| Assigned task |
Among these entries, how many lines have the string "DTMAXA" in them? Only the number is needed.
^^^^
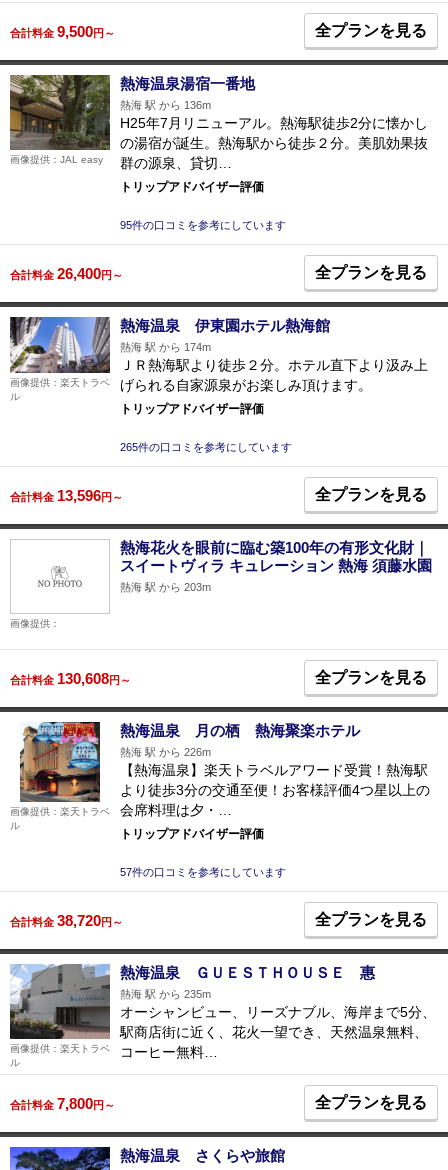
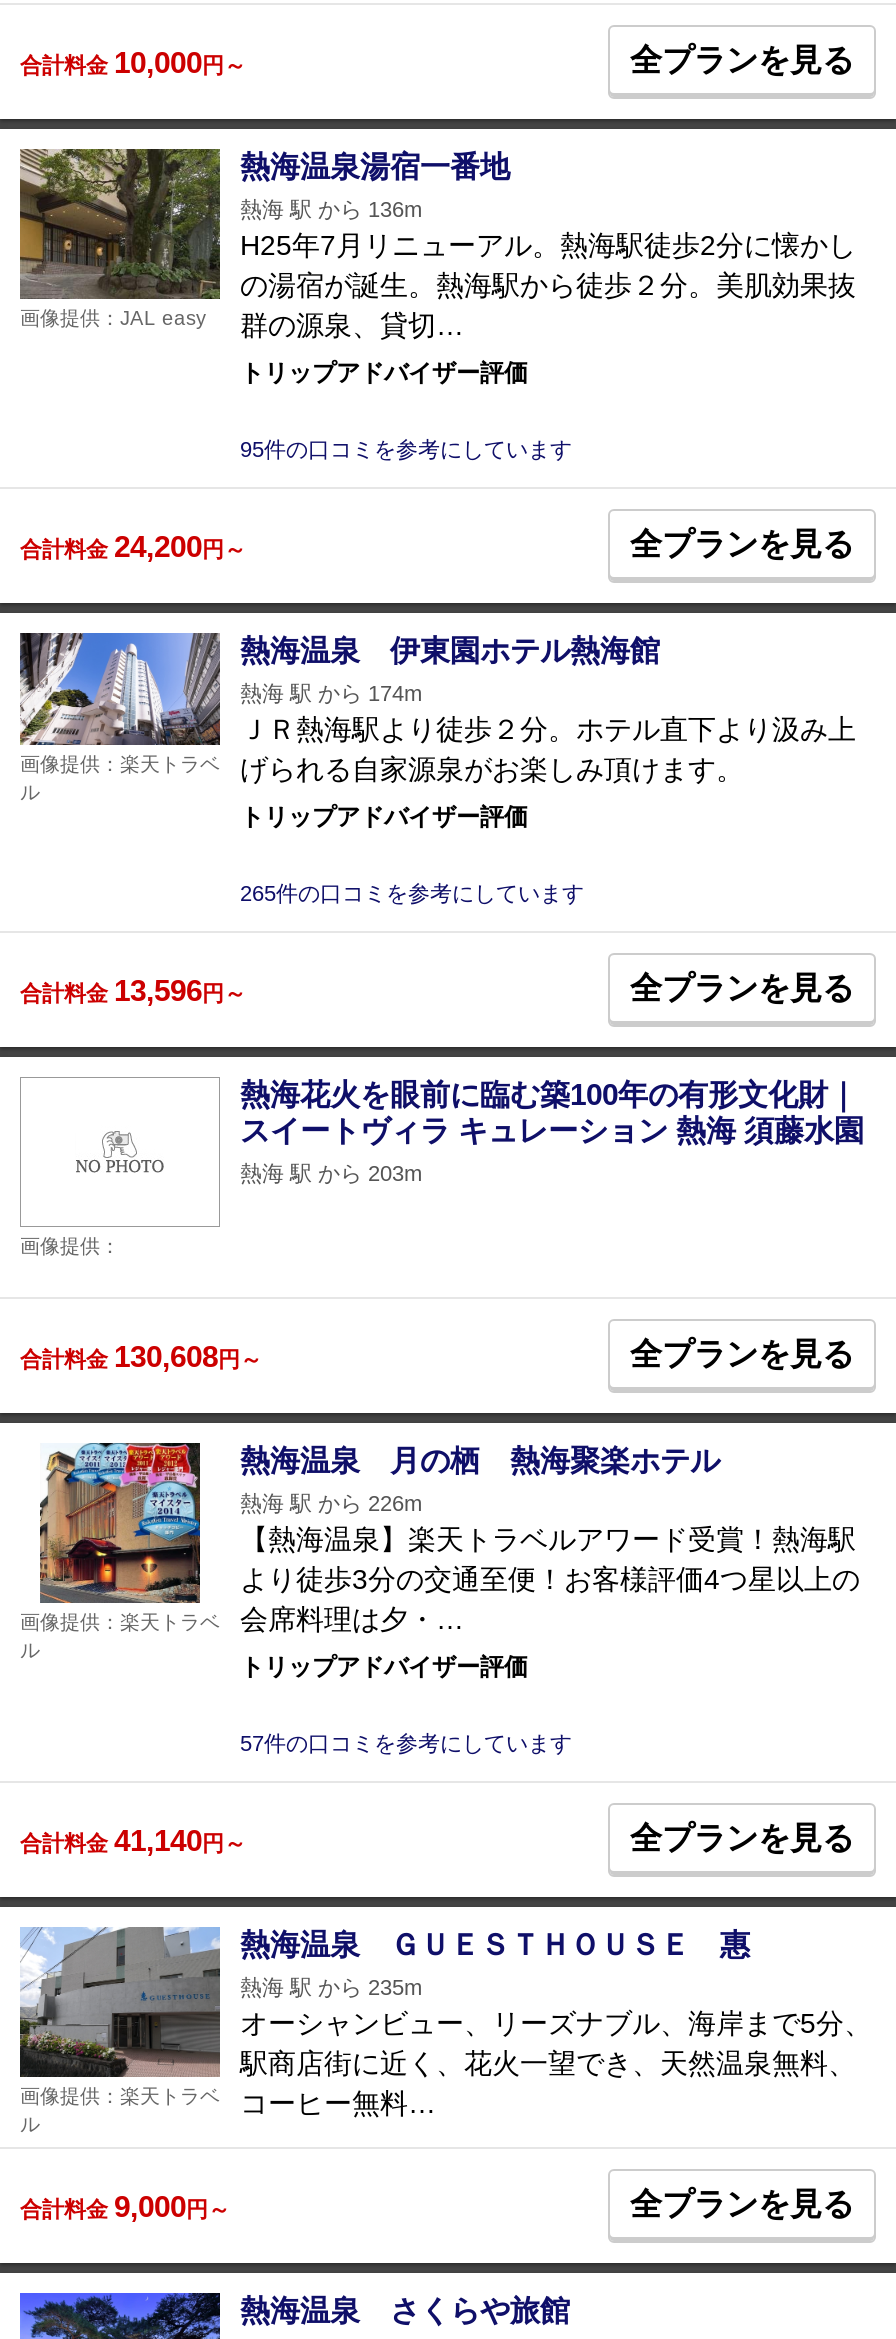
- 合計料金9,500円～
+ 合計料金10,000円～

- 合計料金26,400円～
+ 合計料金24,200円～

- 合計料金38,720円～
+ 合計料金41,140円～

- 合計料金7,800円～
+ 合計料金9,000円～
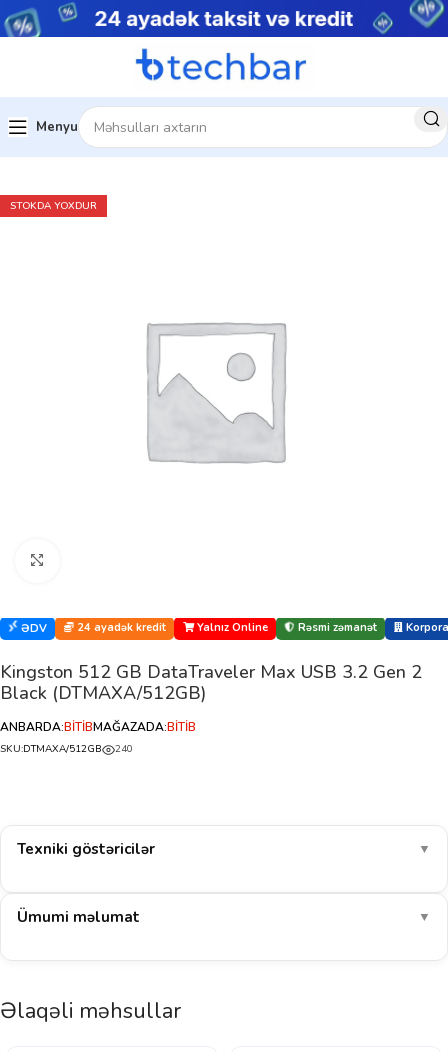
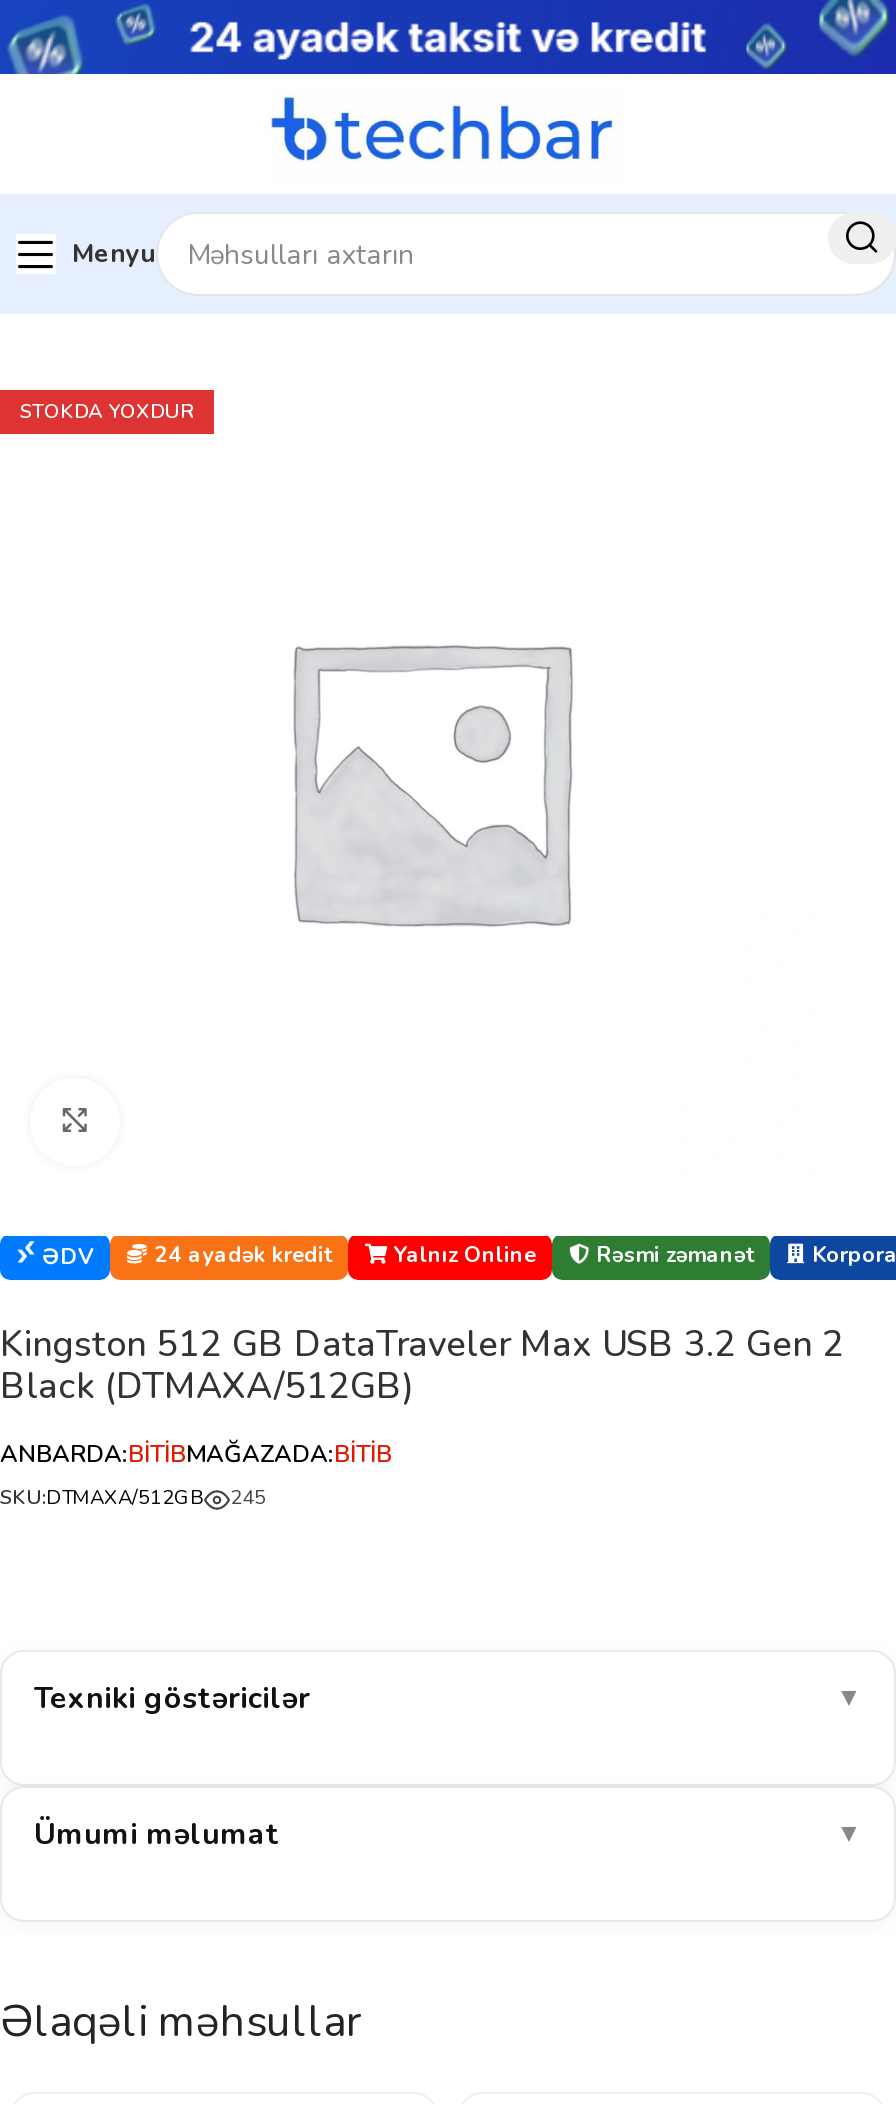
- SKU:DTMAXA/512GB 240
+ SKU:DTMAXA/512GB 245
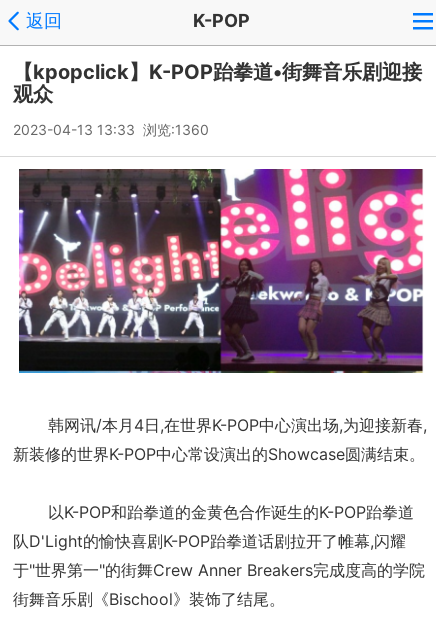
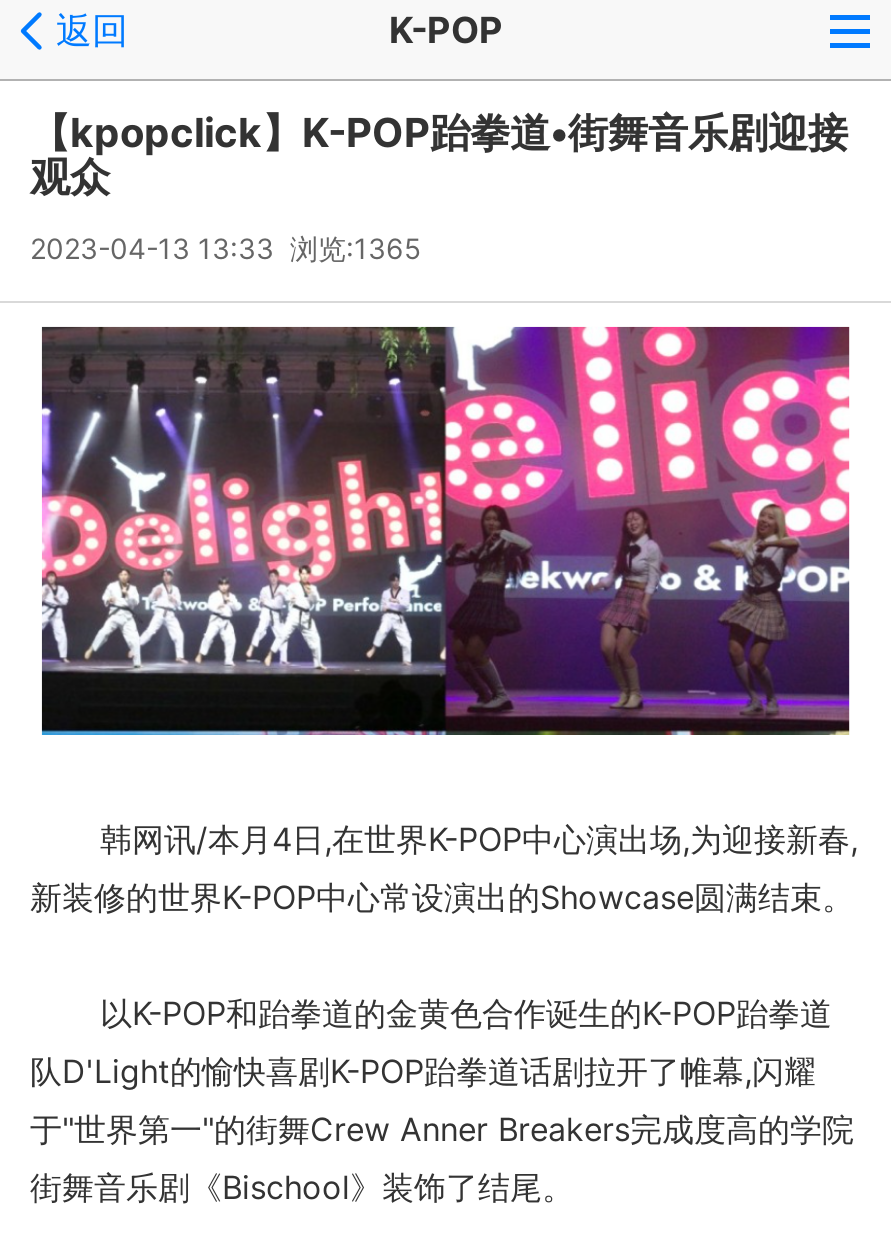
- 2023-04-13 13:33 浏览:1360
+ 2023-04-13 13:33 浏览:1365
^^^^
| Task solution |
2